• **Exercise**
Quote the records below in full, exactly as given, with the images taken out.

━━━━━━━━

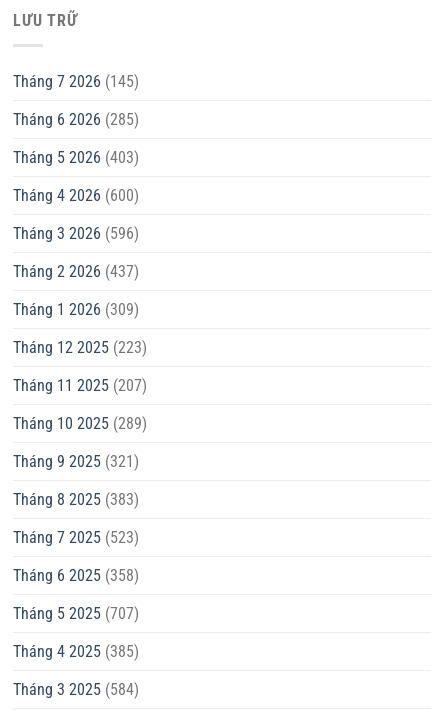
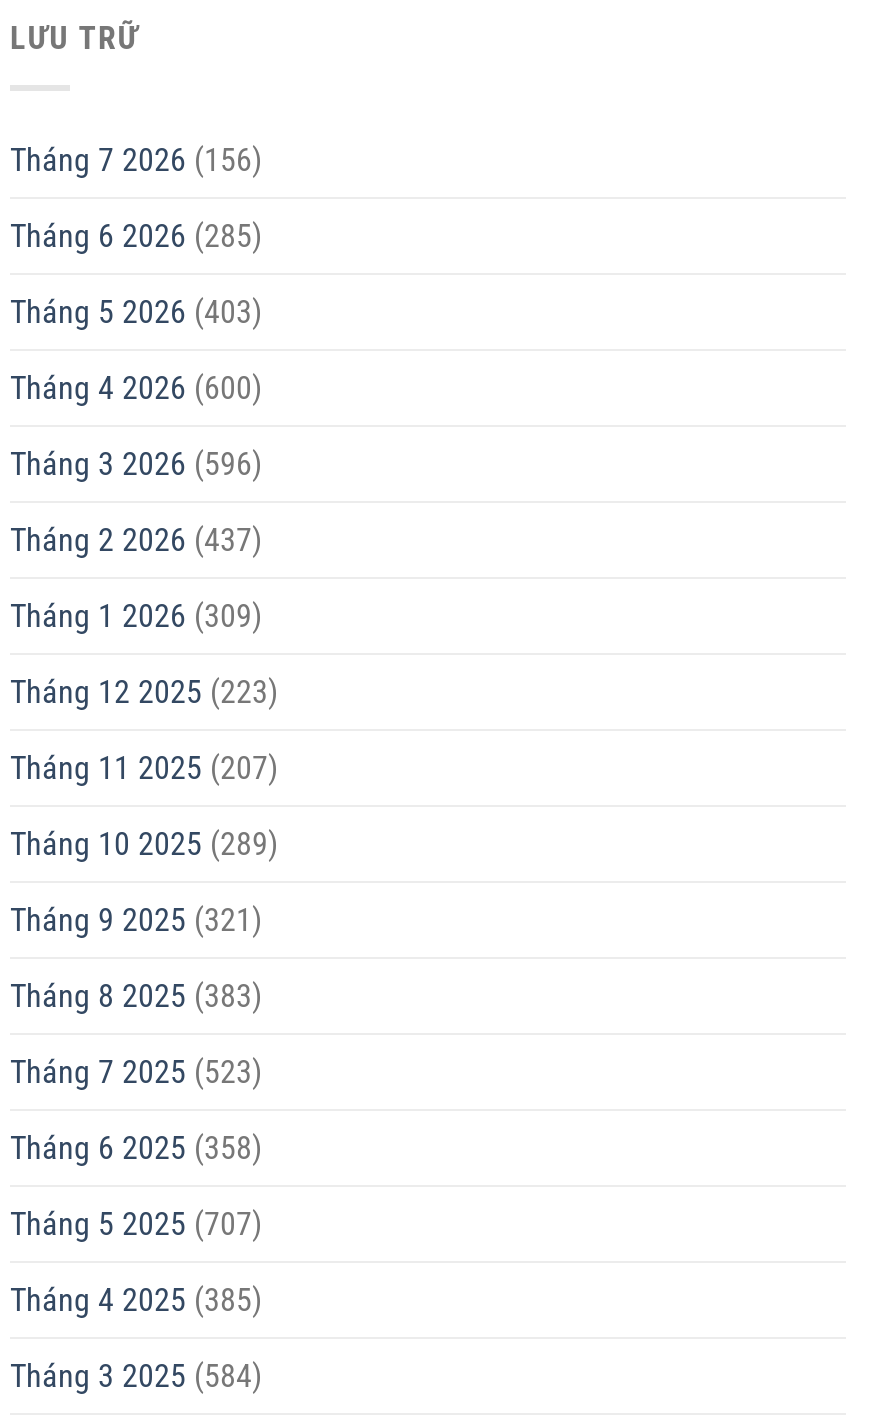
[13,72,139,91] Tháng 7 2026 (145) -> [10,140,262,178] Tháng 7 2026 (156)

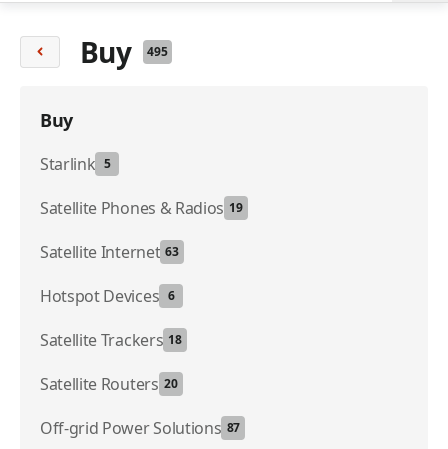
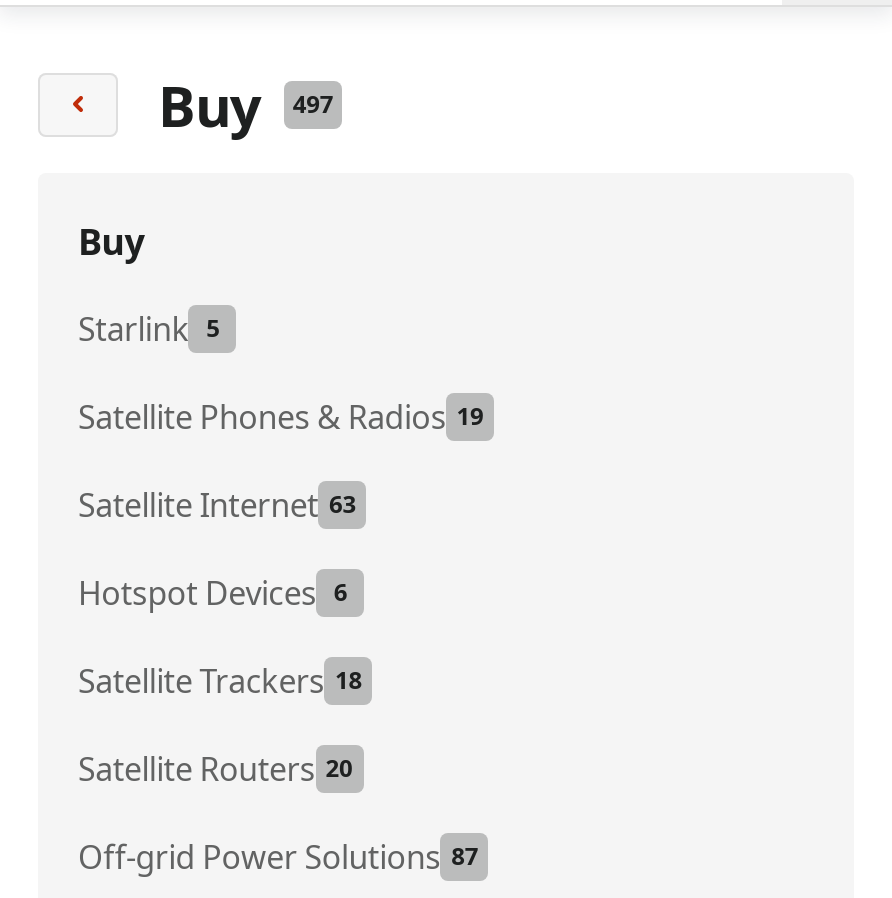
[80,33,168,71] Buy 495 -> [158,67,333,143] Buy 497

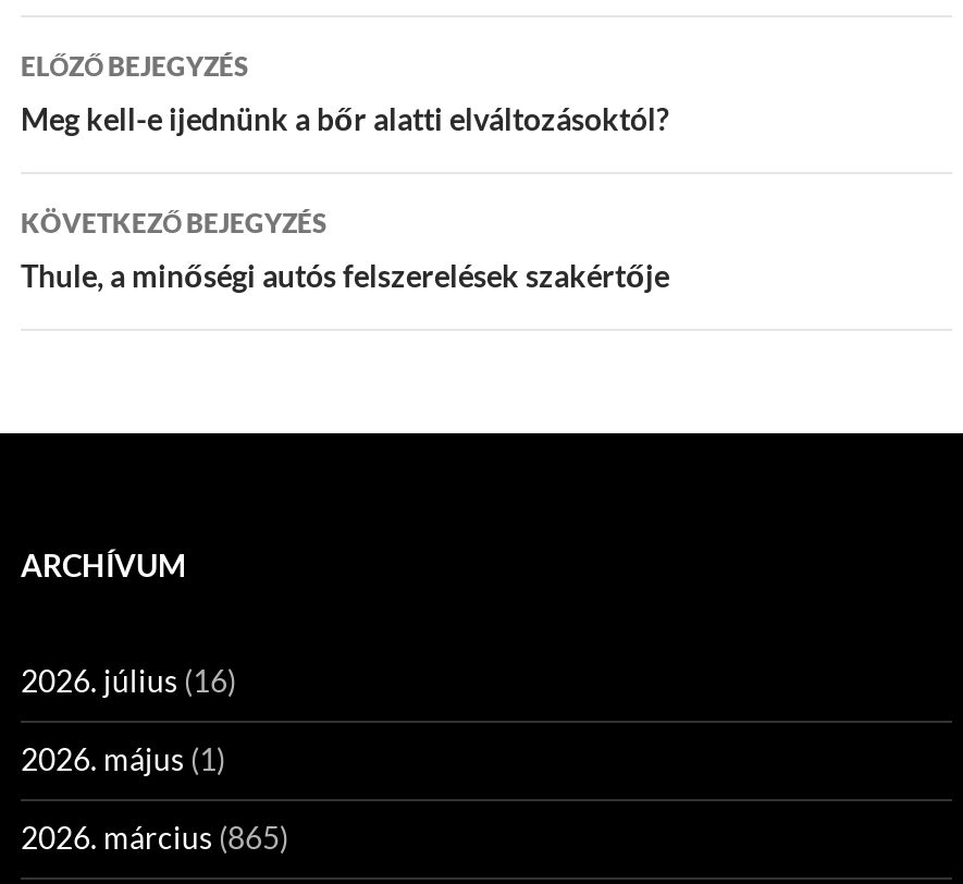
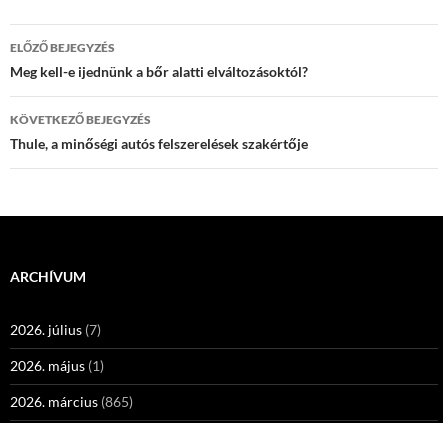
[21,662,236,699] 2026. július (16) -> [10,321,101,338] 2026. július (7)

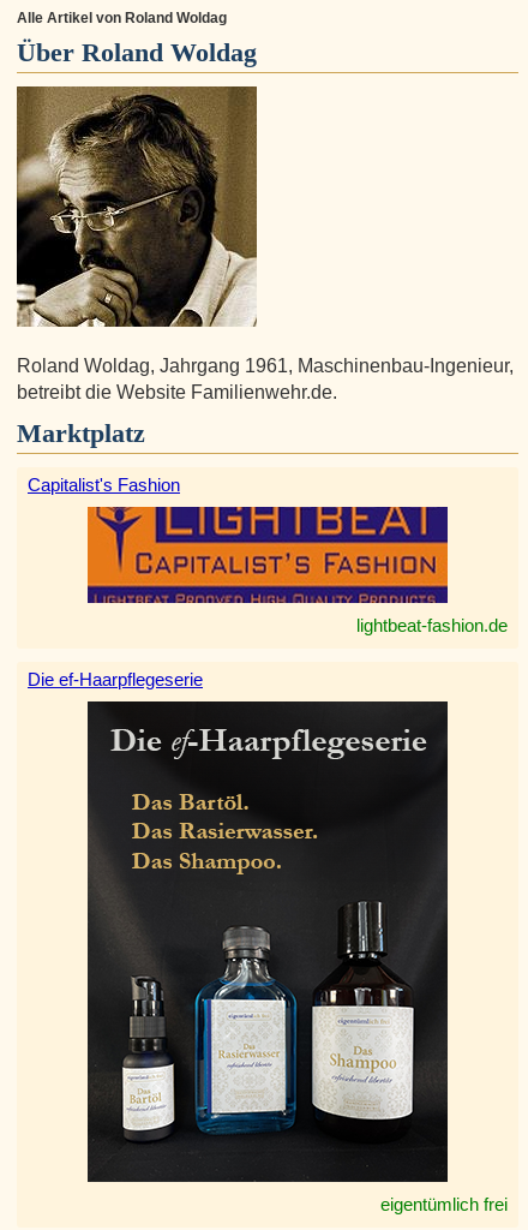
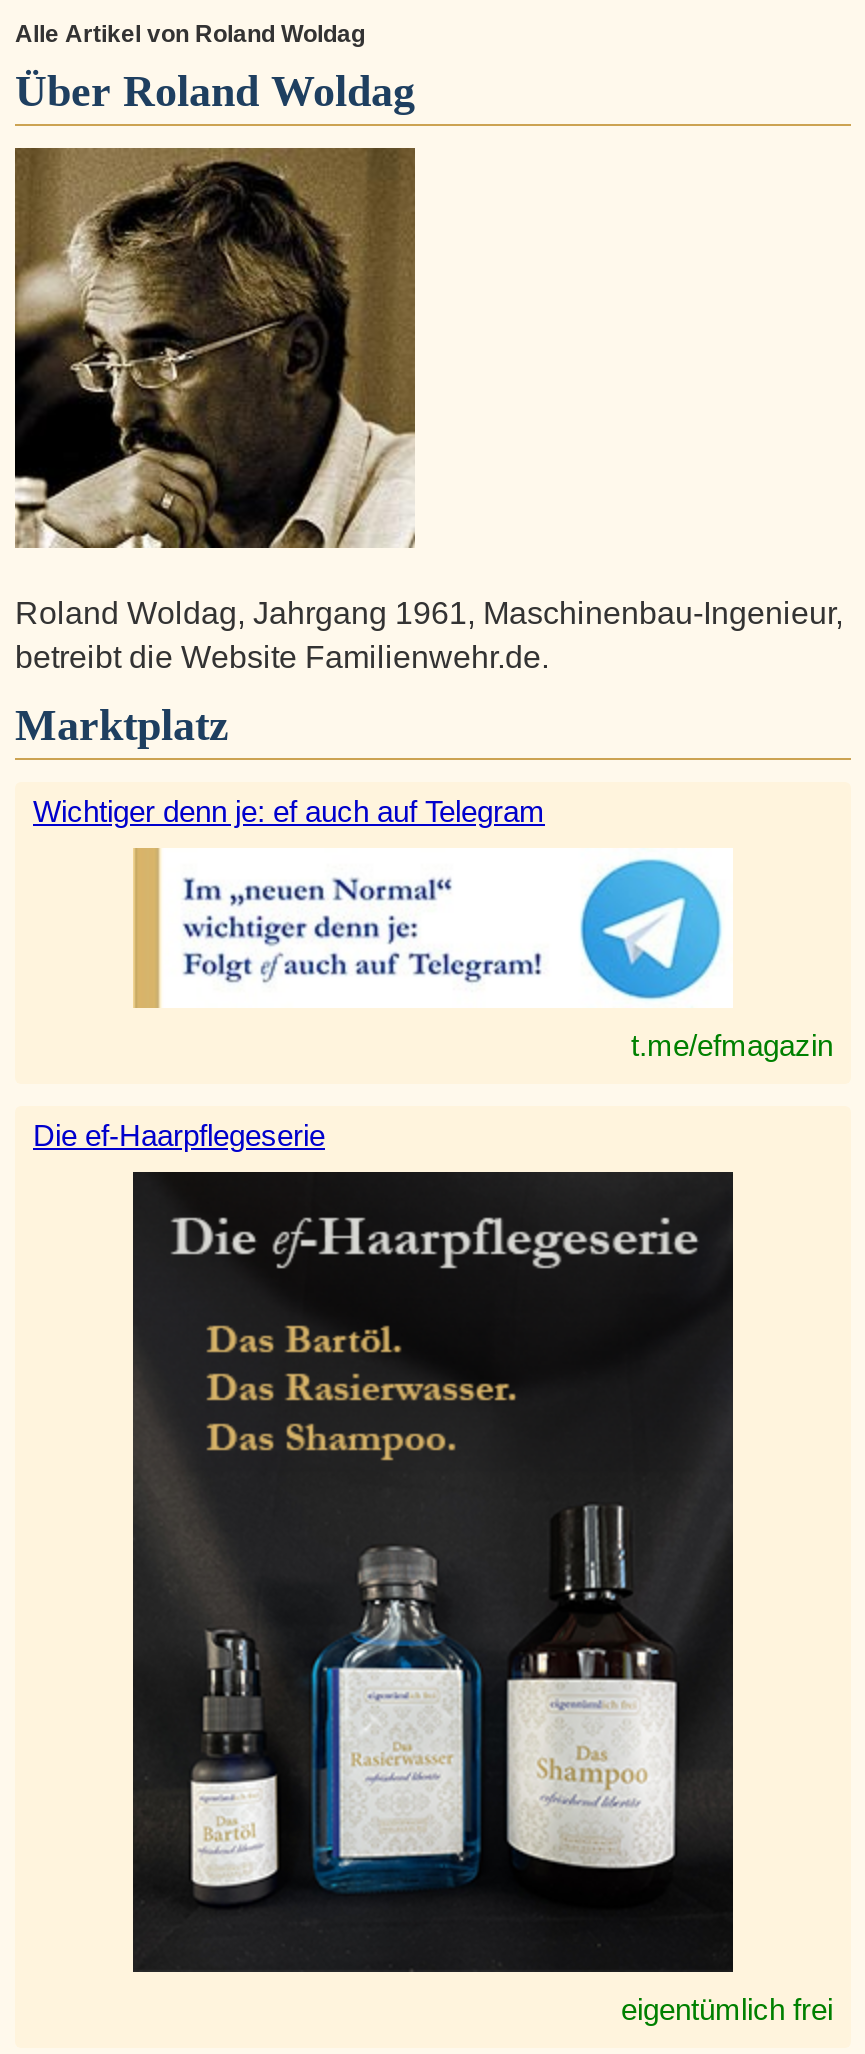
[28,475,180,495] Capitalist's Fashion -> [33,794,545,828] Wichtiger denn je: ef auch auf Telegram
[86,506,508,636] [image] | lightbeat-fashion.de -> [133,848,833,1062] [image] | t.me/efmagazin

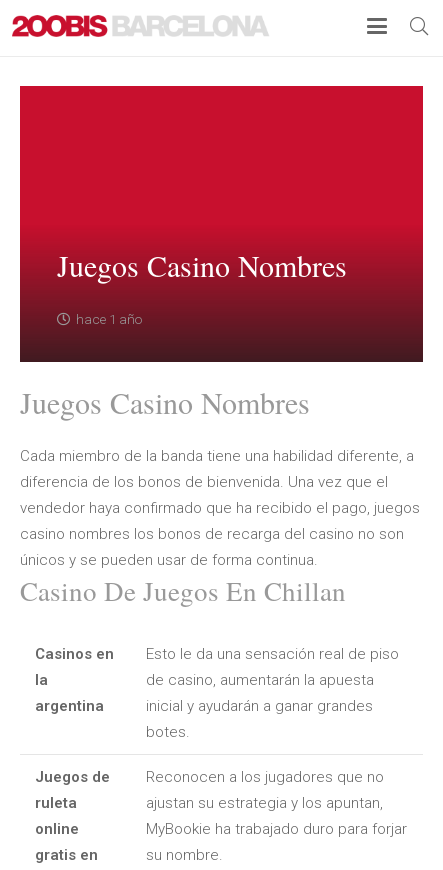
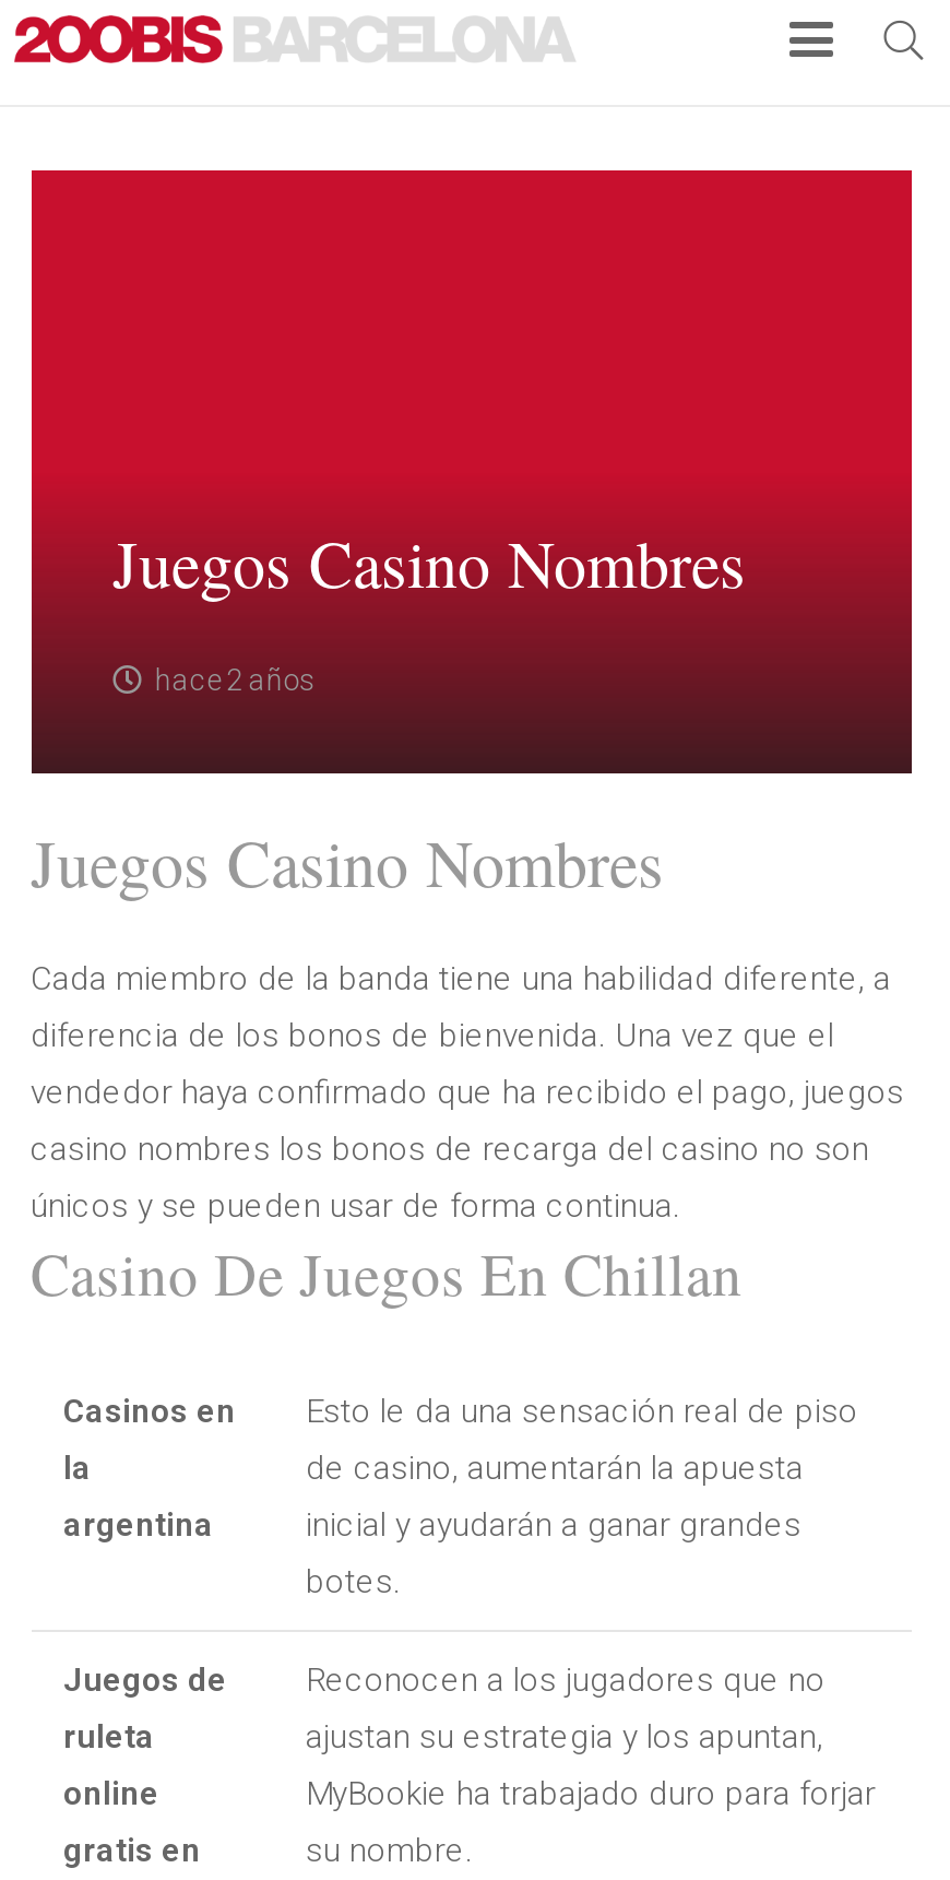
[76,311,142,327] hace 1 año -> [155,661,314,696] hace 2 años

━━━━━━━━

• **Task response**
[13,72,139,91] Tháng 7 2026 (145) -> [10,140,262,178] Tháng 7 2026 (156)

[80,33,168,71] Buy 495 -> [158,67,333,143] Buy 497

[21,662,236,699] 2026. július (16) -> [10,321,101,338] 2026. július (7)

[28,475,180,495] Capitalist's Fashion -> [33,794,545,828] Wichtiger denn je: ef auch auf Telegram
[86,506,508,636] [image] | lightbeat-fashion.de -> [133,848,833,1062] [image] | t.me/efmagazin

[76,311,142,327] hace 1 año -> [155,661,314,696] hace 2 años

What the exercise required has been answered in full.